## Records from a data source
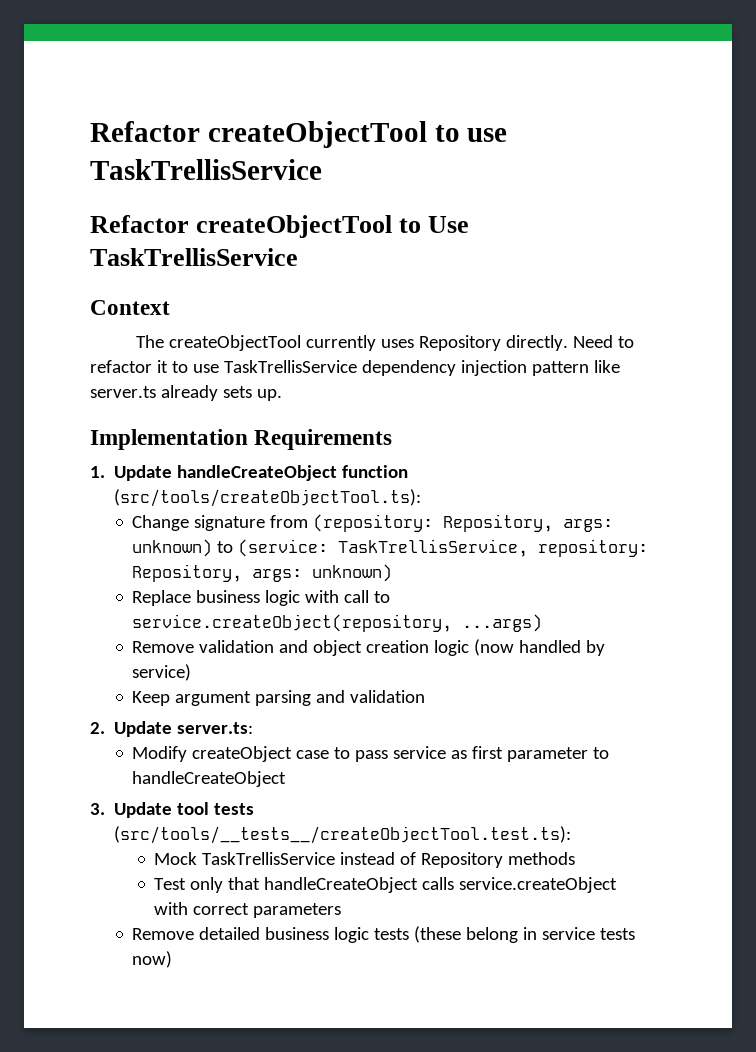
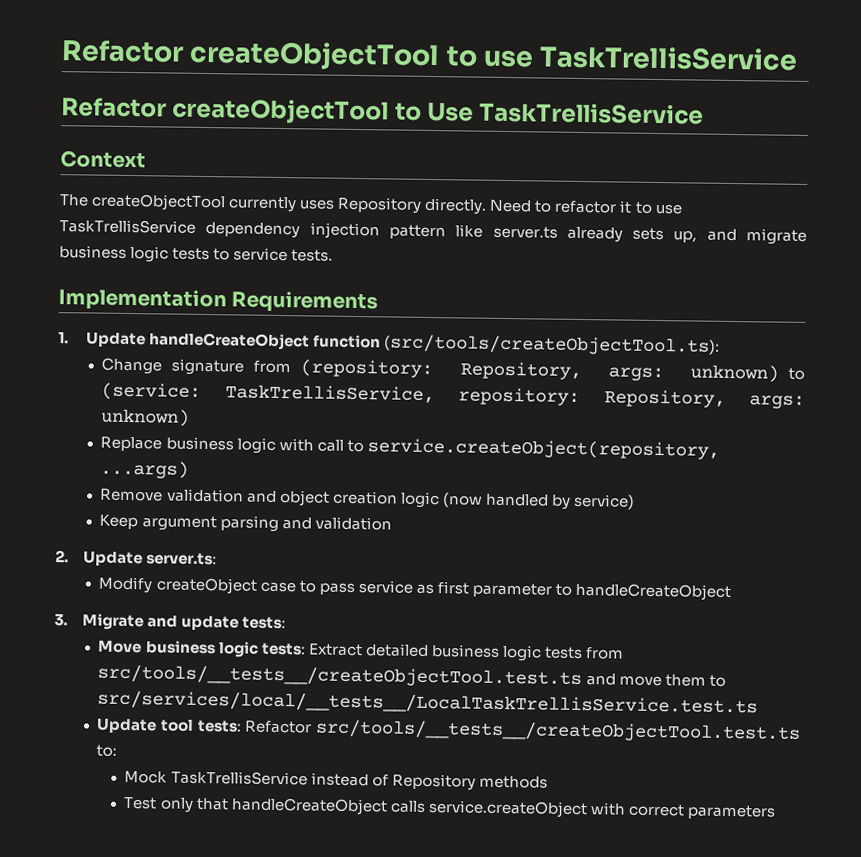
- Need to refactor it to use TaskTrellisService dependency injection pattern like server.ts already sets up.
+ Need to refactor it to use TaskTrellisService dependency injection pattern like server.ts already sets up, and migrate business logic tests to service tests.
- 3. Update tool tests (src/tools/__tests__/createObjectTool.test.ts):
+ 3. Migrate and update tests:
+ Move business logic tests: Extract detailed business logic tests from src/tools/__tests__/createObjectTool.test.ts and move them to src/services/local/__tests__/LocalTaskTrellisService.test.ts
+ Update tool tests: Refactor src/tools/__tests__/createObjectTool.test.ts to:
- Remove detailed business logic tests (these belong in service tests now)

## YOUR OBJECTIVE
Go over the records above and tally the lines with the word "business" in them. Give the number alone.

## WORKED SOLUTION
3